I've seen a failed processor not allow a PM G5 to power on, so nothing in these units surprise me anymore. (You can run 1 processor at a time, but return them to their original slot. Otherwise the thermal calibration will be off and the fans will run fast all th time).

Good luck!


----------



## iTris (Feb 16, 2008)

Thanks a lot for your very complete answer. I tested the pins as you advised and got nothing so it is effectively a PSU problem.

Thanks again 

Tristan


----------



## iTris (Feb 21, 2008)

I changed the power supply today. The mac now turns on, every fans work correctly but I have no display. I checked with 2 video cards with the same result. I also look like the powermac refuses to power the old usb apple keyboard I have. caps lock is not active. a usb mighty mouse do light up however. After a few times the fans turn to hurricane mode. I'm starting to be desperate about having this machine work again.

If someone has an idea, or a another test I could do, I'm all ears.

Thanks

Tristan


----------



## MClever (Feb 22, 2008)

Reseat the processors. Many times they feel like they are the whole way back in, but are not. It would not hurt to check the pins for the CPU socket on the logic board. I've seen 'em bent over by improper installation (which is extremely easy to do). Since you stated earlier this is the 2nd Gen G5, running 1 CPU at a time might not work for you. The earlier models could run with just one CPU installed. As I recall, the top slot had to be occupied.

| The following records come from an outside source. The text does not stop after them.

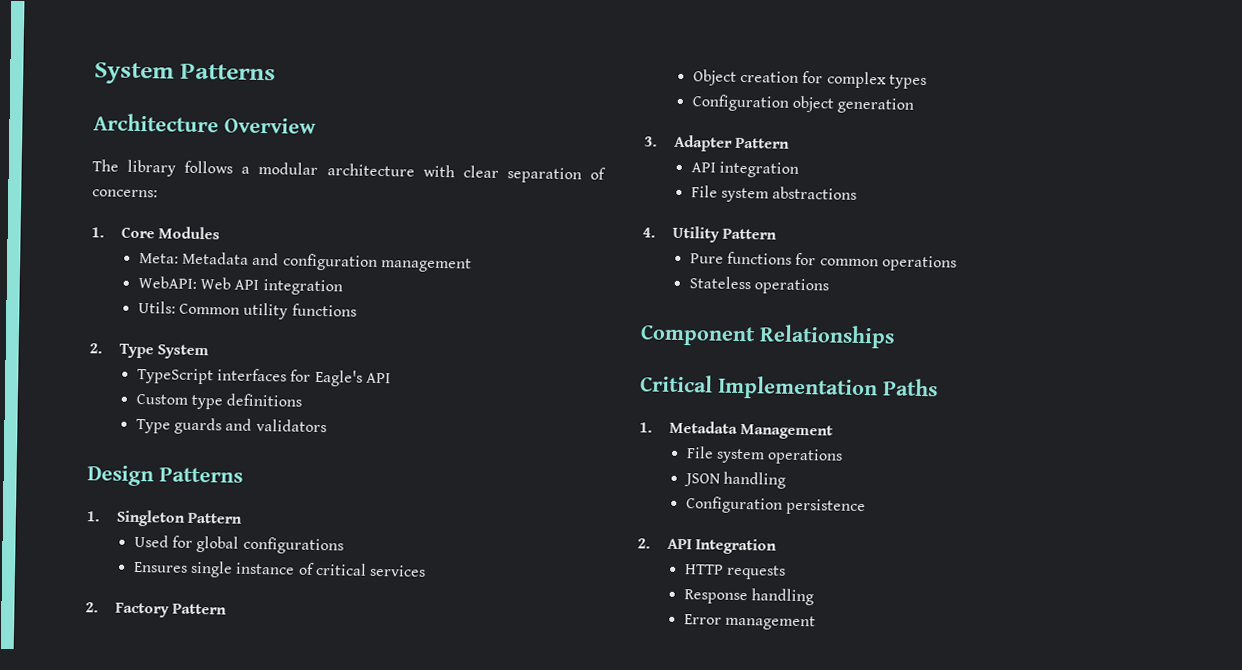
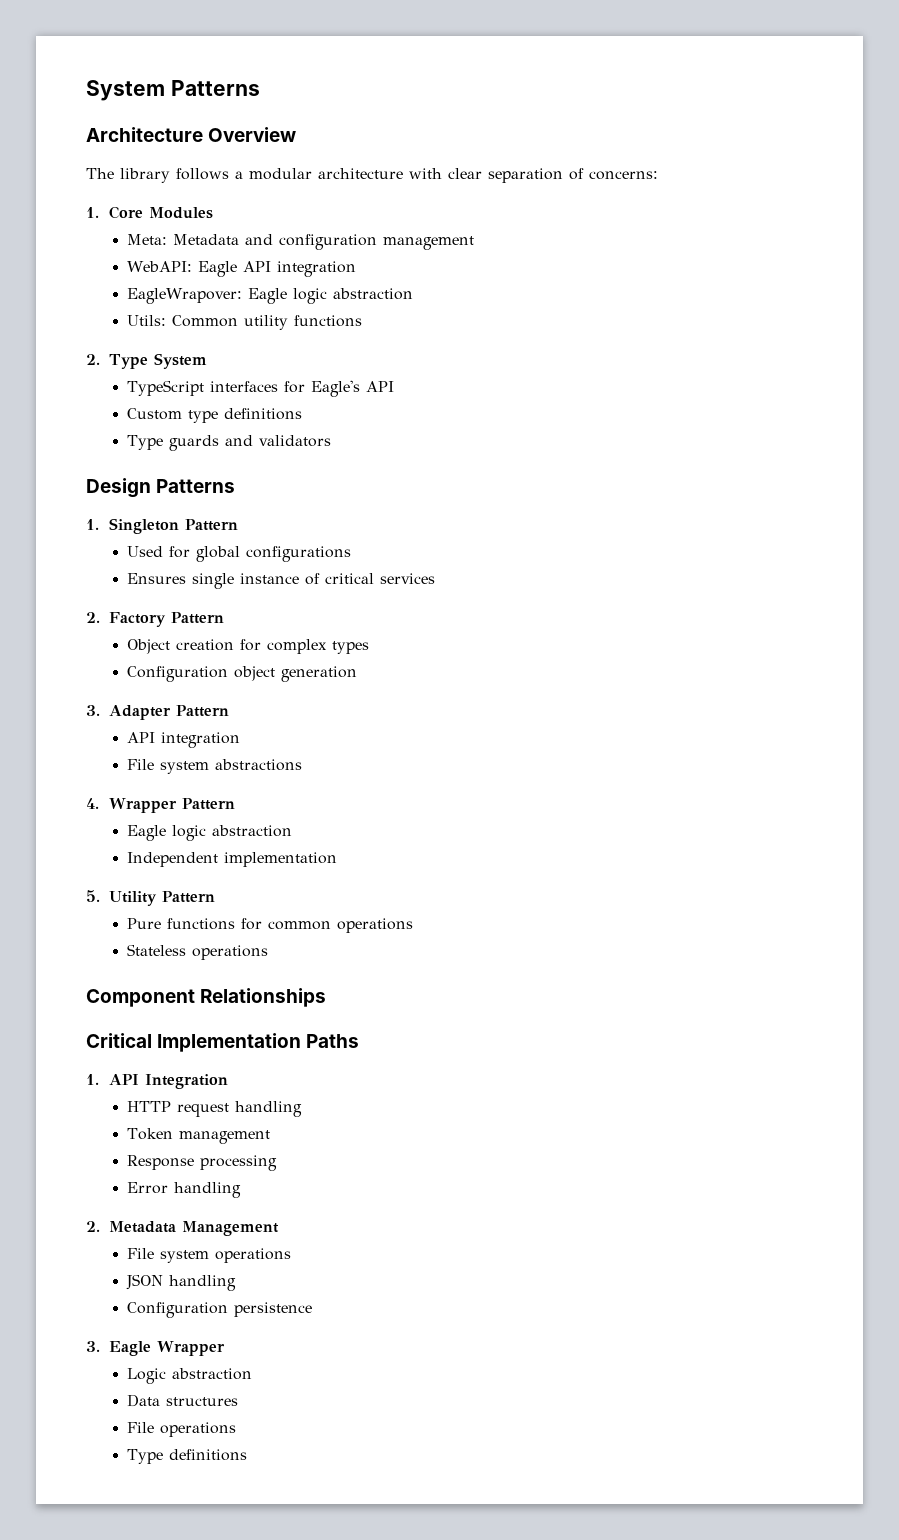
- WebAPI: Web API integration
+ WebAPI: Eagle API integration
+ EagleWrapover: Eagle logic abstraction
- 4. Utility Pattern
+ 4. Wrapper Pattern
+ Eagle logic abstraction
+ Independent implementation
+ 5. Utility Pattern
- 1. Metadata Management
+ 1. API Integration
+ HTTP request handling
+ Token management
+ Response processing
+ Error handling
+ 2. Metadata Management
- 2. API Integration
- HTTP requests
- Response handling
- Error management
+ 3. Eagle Wrapper
+ Logic abstraction
+ Data structures
+ File operations
+ Type definitions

It is normal for the fans to kick into high gear if no video is present (in failing mode). However, once you get video and it still is there, you might have accidentally switch the processors. Shutdown and switch 'em back .


----------



## iTris (Feb 24, 2008)

Thanks a lot again, you were right, the processors where not reseated correctly. Everything works fine again now.


----------



## gtarantola (Feb 4, 2011)

Hey guys.  i know this thread is 3 years old, but i'm having the exact same problems with my G5 June 2004.  I have metered pins 1 to 13 and pins 1 to 23, and get just over +5VDC on both. i have also metered across pins 1 and 2 and measured around 7KOhm, as suggested in this thread: http://discussions.info.apple.com/message.jspa?messageID=11980210

i have tried different PMU battery as well. if i hold the pmu reset while plugging the power in, the front panel light will stay lit as long as i hold the button. any ideas?


----------



## DeltaMac (Feb 4, 2011)

You didn't say which processor you have. If it's a dual 1.8 GHz, then you can try removing the lower processor, and see if your G5 will continue to boot. You can't do that with a dual 2.0 Ghz or higher, unless it's a first generation.
Do the fans spin up at all, and do you get a boot chime? Each symptom (power light, fans, boot chime, video) will take you to a different troubleshooting step.


----------



## djackmac (Feb 4, 2011)

Its a June 2004 so it should be able to run one processor at a time.


----------



## mosesk (Oct 2, 2011)

I realize it's a seemingly dead thread.
I have 4 PowerMac G5 power supplies, all 600 Watts, that I have removed from G5s that would not power up.
I have checked them all with the directions given at the beginning of this thread- using a voltmeter and spanning pins 1 and 23, all of them show at least 5V DC.
Can I conclude that ALL the power supplies are good and that the problems are with logic board, processors, or cooling units?
2 of the power supplies have the little "click" when a power cord is connected. 2 of them do not.
But as I mentioned all show 5 V.


----------



## fazlurrehman (Oct 2, 2011)

Replacing the battery seems like a good idea, but unless this was one of the very first G5s sold, the battery isn't likely to be more than 4 years old.


----------



## fazlurrehman (Oct 2, 2011)

You either need to find an Apple Service Center, or someone capable of testing it for you. FWIW the Apple Service Source manual will have precise instructions for testing it, but don't even think about doing it if you don't know what precautions to take.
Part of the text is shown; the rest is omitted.